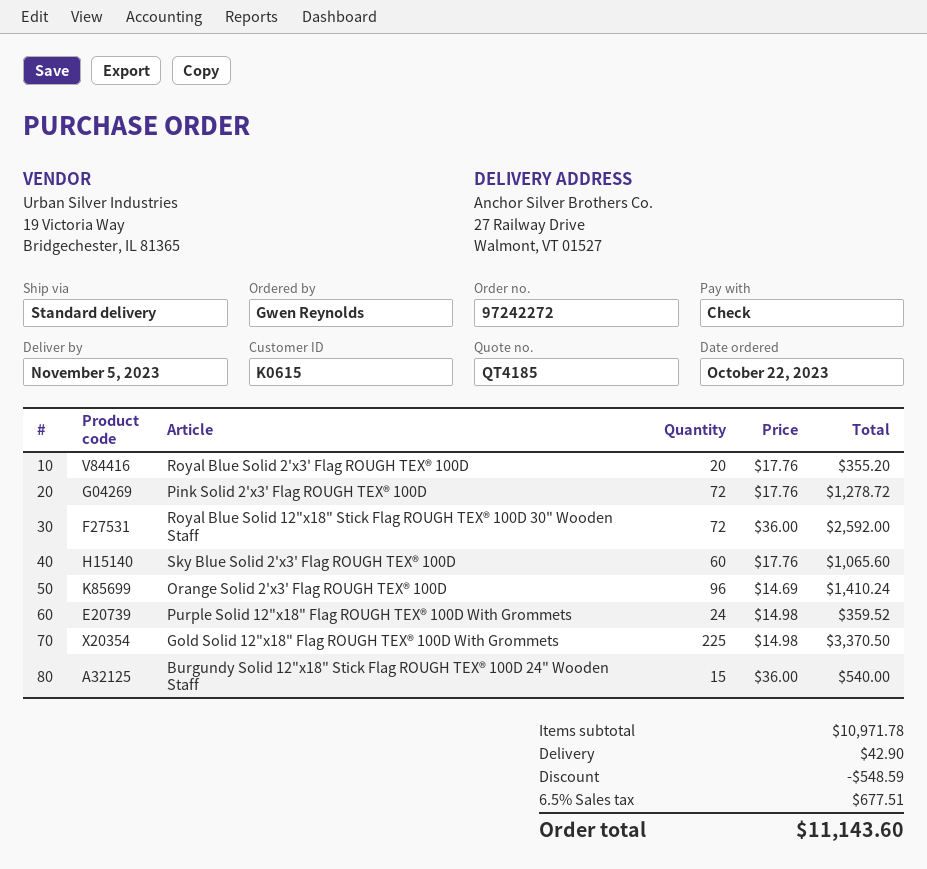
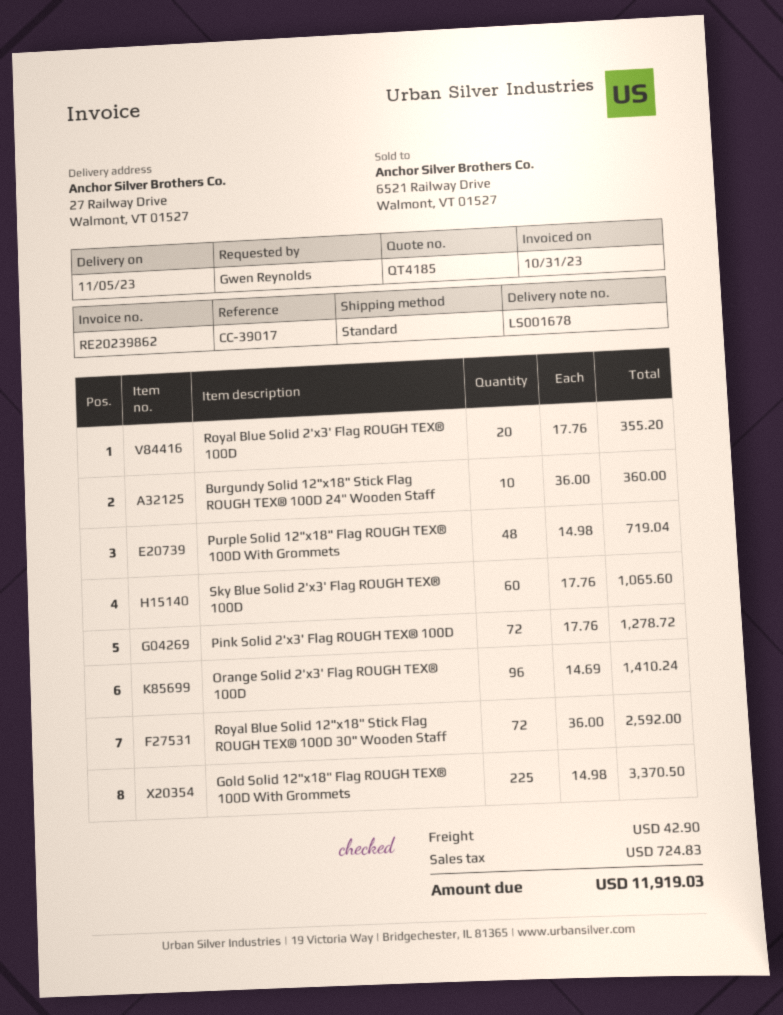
Purple Solid 12"x18" Flag ROUGH TEX® 100D With Grommets: 24 x 14.98 = 359.52 -> 48 x 14.98 = 719.04
Burgundy Solid 12"x18" Stick Flag ROUGH TEX® 100D 24" Wooden Staff: 15 x 36.00 = 540.00 -> 10 x 36.00 = 360.00
discount: 548.59 -> none
tax: 677.51 -> 724.83
total: 11143.60 -> 11919.03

::::

### TASK GOAL:
Find all lines in the records that hold the word "Solid". Copy them.

### RESULT:
Purple Solid 12"x18" Flag ROUGH TEX® 100D With Grommets: 24 x 14.98 = 359.52 -> 48 x 14.98 = 719.04
Burgundy Solid 12"x18" Stick Flag ROUGH TEX® 100D 24" Wooden Staff: 15 x 36.00 = 540.00 -> 10 x 36.00 = 360.00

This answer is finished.